Check out the changelog...they've added a ton of new stuff. Native json support, completely new full-text search extension, lsm key/value extension, performance improvements. I think they're looking at some changes to locking in the near future as well. Lots of stuff to find if you look.


SQLite is one of my favorite pieces of software for this exact reason, that it is actually a more or less "finished" program instead of a mire of shifting design requirements and constant security updates, a comfortably static and unchanging object against the chaotic backdrop of modern software development.


There is also a project called UnQLite for UnQL (unstructured query language) designed to be an embedded document store, announced in 2011 [1]. Looks like it's now maintained by another company. [2]

1. https://www.infoq.com/news/2011/08/UnQL

2. https://unqlite.org/


Would have been a neat way to experiment around with putting a SQL front end on various KV interfaces.
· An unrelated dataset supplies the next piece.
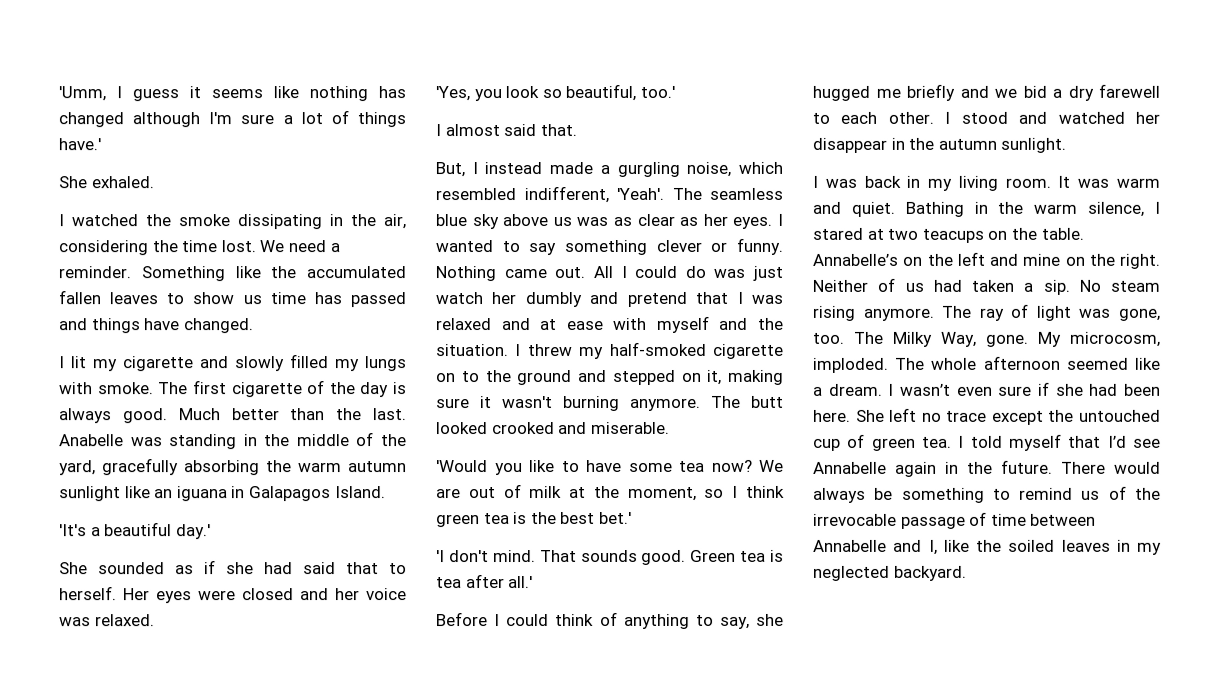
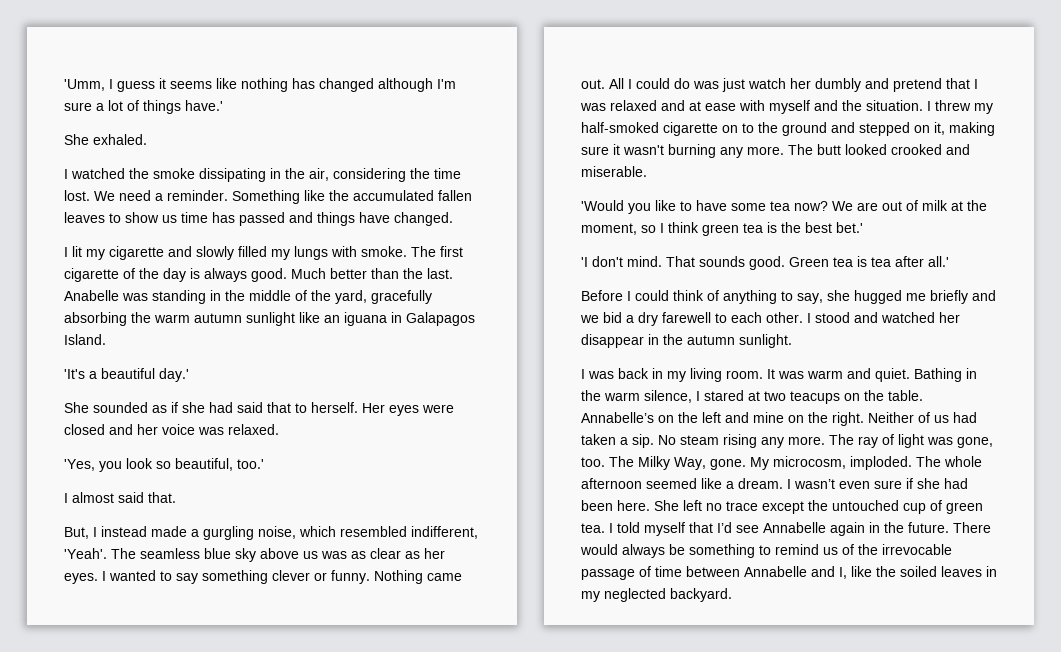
- I threw my half-smoked cigarette on to the ground and stepped on it, making sure it wasn't burning anymore.
+ I threw my half-smoked cigarette on to the ground and stepped on it, making sure it wasn't burning any more.
- No steam rising anymore.
+ No steam rising any more.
Redis or etcd, for example.


CockroachDB has a good blog post[0] that describes how they implemented SQL. (CockroachDB is a key-value store.)

[0] https://www.cockroachlabs.com/blog/sql-in-cockroachdb-mappin...


>(CockroachDB is a key-value store.)

Correction: CockroachDB is based on a KV store, it's a full SQL RDBMS on top of this KV store.


Yes, that note was misleading. Thanks for clarifying :)


Presto has connectors for various types of non-SQL databases including Redis: https://prestodb.io/docs/current/connector/redis.html

Presto is a distributed SQL query engine for big data, so basically the complete opposite of SQLite, though it often gets used in federation scenarios, as does SQLite.

An interesting anecdote is that the team working on what would become osquery (https://osquery.io/) asked if they could reuse the SQL parser from Presto. We get that question a lot, and after explaining that the parser is the easy part (semantic analysis and execution is the real work), I determined that what they really wanted were SQLite virtual tables: https://sqlite.org/vtab.html (and those worked out great for them)


Fairly straightforward to make a mysql storage engine for it, e.g. https://github.com/AALEKH/ReEngine


Scaevolus, I recognise that name. #0x10c-dev on freenode? rmmh? skybot?

I created a logsql.py plugin for skybot, it just logs to the DB instead of to text files. Is that something you'd be interested in merging back in?


Developer of some optimization mods for Minecraft, one of which became OptiFine.


I have to say I learned more about databases from just studying SQLite code than any book on the subject. I've bought a bunch of books on DB's, some very expensive ones, but I wish someone pointed me to SQLite source early on.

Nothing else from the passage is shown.